La commission d'enquête ne désigne pas de coupables dans cette affaire, mais l'opinion publique tient le capitaine Abram Kean responsable du décès et des blessures qu'ont subies les hommes du SS Newfoundland. Les journaux publient des lettres qui le condamnent pour sa décision d'abandonner les hommes sur la glace dans des conditions météorologiques de plus en plus exécrables. Le 5 mars 1915, le quotidien Mail and Advocate fait paraître une pétition réclamant de la police des accusations de négligence criminelle contre le capitaine. En moins d'une semaine, 6000 personnes la signent. Le 11 mars, Abram Kean gagne son procès en diffamation contre cette publication, mais ne gagne toujours pas la sympathie de la population. Cette nuit-là, 1000 personnes défilent au centre-ville de St. John's pour le forcer à la retraite. Ces protestations sont vaines. Abram Kean embarque sur le Florizel le lendemain pour une autre chasse au phoque. Il poursuit cette activité pendant encore 20 ans. En 1934, il reçoit l'Ordre de l'Empire britannique pour avoir rapporté dans sa carrière un million de peaux de phoque.

Le capitaine Abram Kean, s.d.
Le capitaine Abram Kean, s.d.
L'opinion publique déclare le capitaine Abram Kean moralement responsable du décès et des blessures qu'ont subies des membres de l'équipage du SS Newfoundland.
Photographe inconnu.
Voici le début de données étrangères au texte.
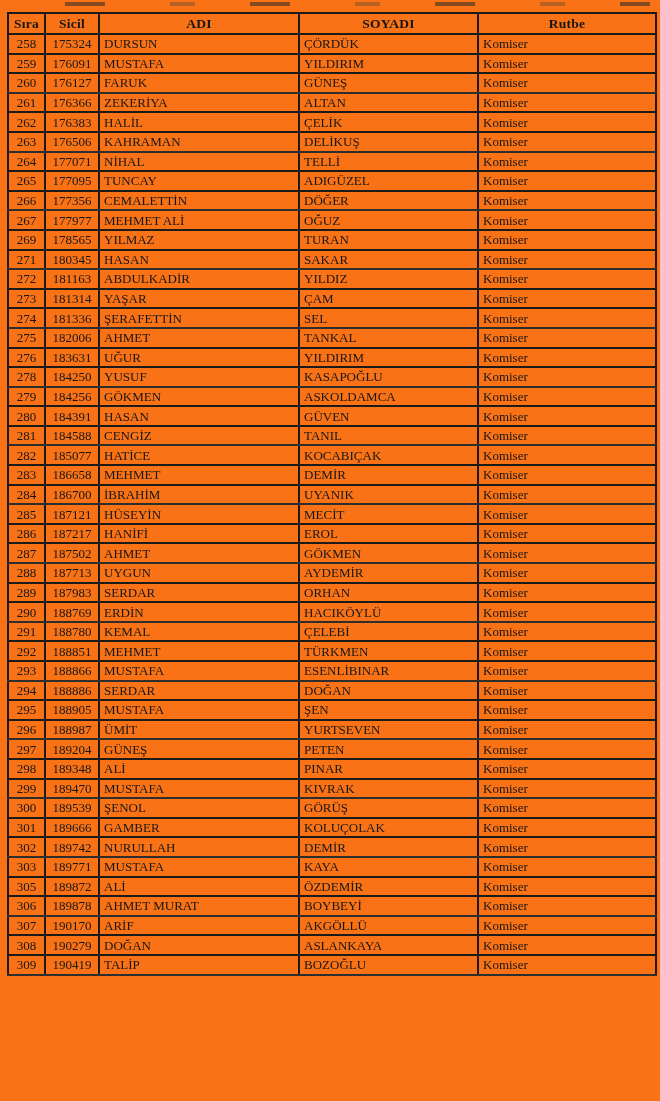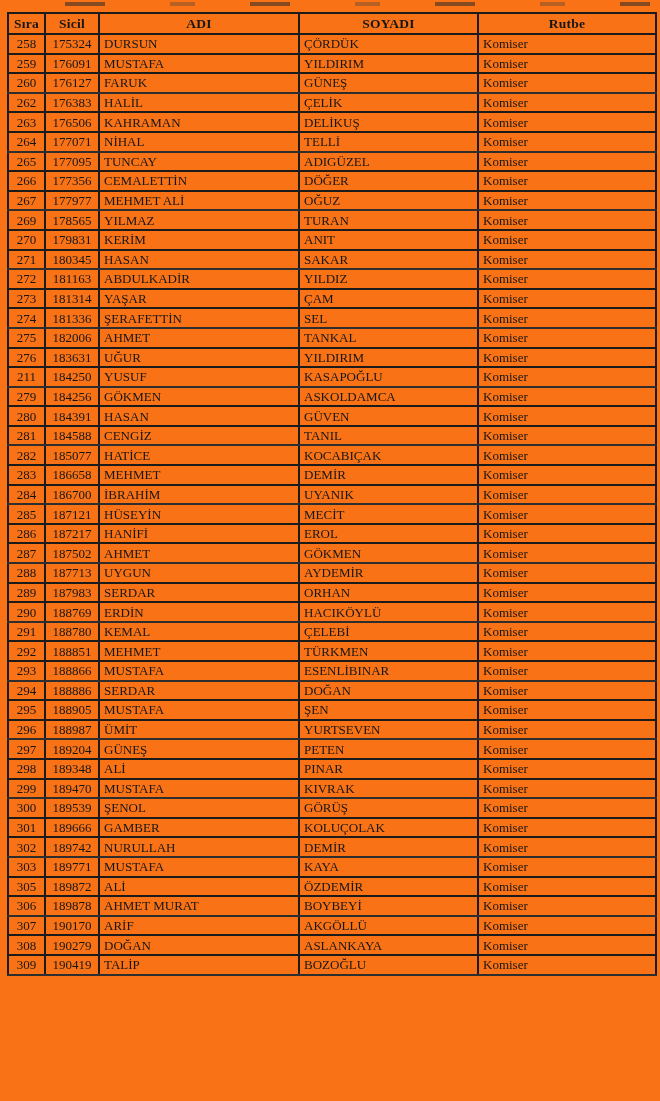--- a/index.html
+++ b/index.html
@@ -127,6 +127,13 @@
           <td class="col-rutbe">Komiser</td>
         </tr>
         <tr>
+          <td class="col-sira">261</td>
+          <td class="col-sicil">176366</td>
+          <td class="col-adi">ZEKERİYA</td>
+          <td class="col-soyadi">ALTAN</td>
+          <td class="col-rutbe">Komiser</td>
+        </tr>
+        <tr>
           <td class="col-sira">262</td>
           <td class="col-sicil">176383</td>
           <td class="col-adi">HALİL</td>

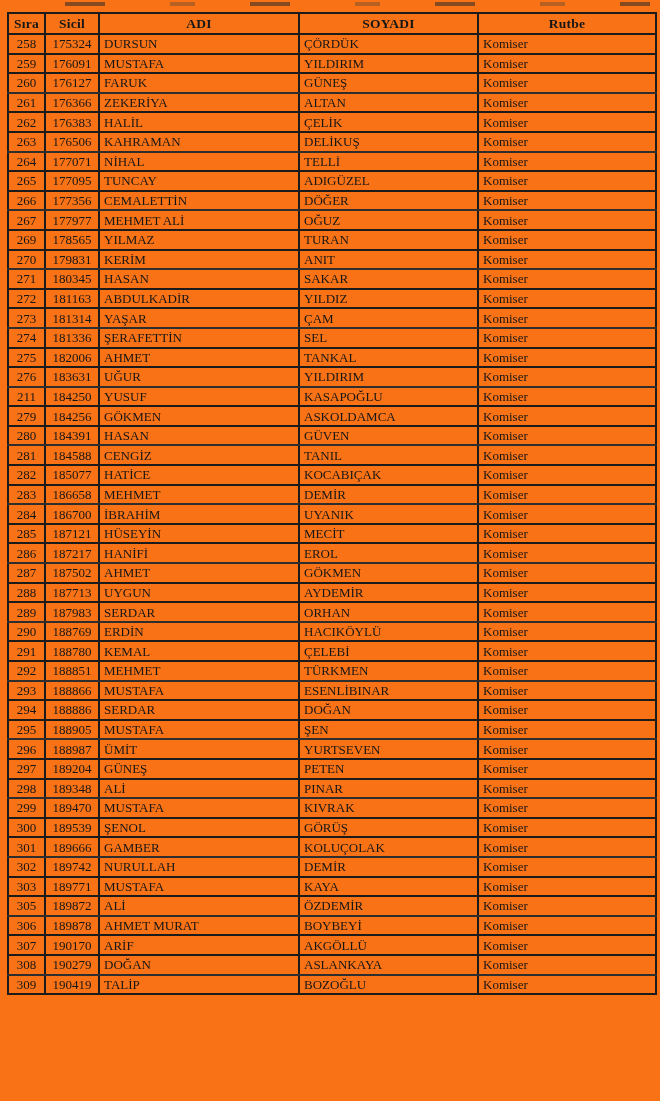--- a/index.html
+++ b/index.html
@@ -183,13 +183,6 @@
           <td class="col-rutbe">Komiser</td>
         </tr>
         <tr>
-          <td class="col-sira">270</td>
-          <td class="col-sicil">179831</td>
-          <td class="col-adi">KERİM</td>
-          <td class="col-soyadi">ANIT</td>
-          <td class="col-rutbe">Komiser</td>
-        </tr>
-        <tr>
           <td class="col-sira">271</td>
           <td class="col-sicil">180345</td>
           <td class="col-adi">HASAN</td>

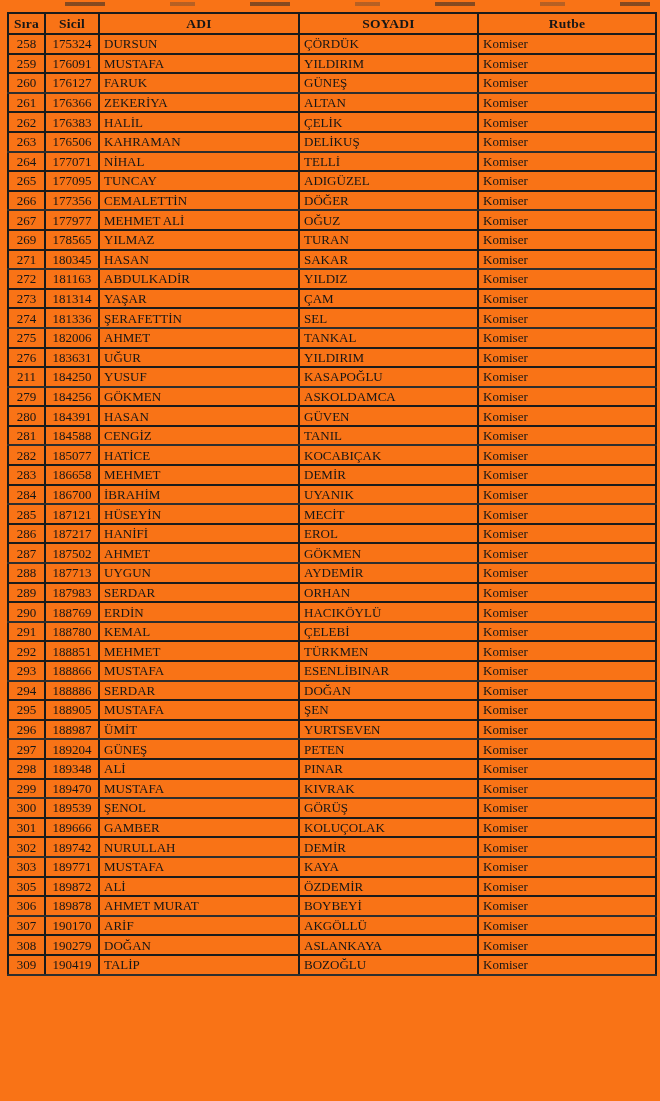--- a/index.html
+++ b/index.html
@@ -225,7 +225,7 @@
           <td class="col-rutbe">Komiser</td>
         </tr>
         <tr>
-          <td class="col-sira">211</td>
+          <td class="col-sira">278</td>
           <td class="col-sicil">184250</td>
           <td class="col-adi">YUSUF</td>
           <td class="col-soyadi">KASAPOĞLU</td>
Avec la permission de la Division des archives et collections spéciales (Coll. 115 16.04.026), bibliothèque Queen Elizabeth II, Memorial University of Newfoundland, St. John's, T.-N.-L.

Contrairement à la tragédie du Newfoundland, la disparition du Southern Cross demeure un mystère, sans survivants ni journal de bord pour l'expliquer. L'enquête du tribunal maritime précise que le navire a fait naufrage le 31 mars au cours d'un blizzard, mais rien ne permet de l'affirmer ou d'en confirmer la cause probable. Cette catastrophe a inspiré un grand nombre de chansons, de rumeurs et d'histoires qui font référence à des forces naturelles ou surnaturelles qui seraient responsables de la perte du navire, ou encore qui proposent des indices sur le lieu possible de son dernier repos. Pour certains historiens et historiennes, tous ces récits ont permis aux familles, aux amis et à la collectivité de mieux comprendre et accepter un drame effectivement inexplicable.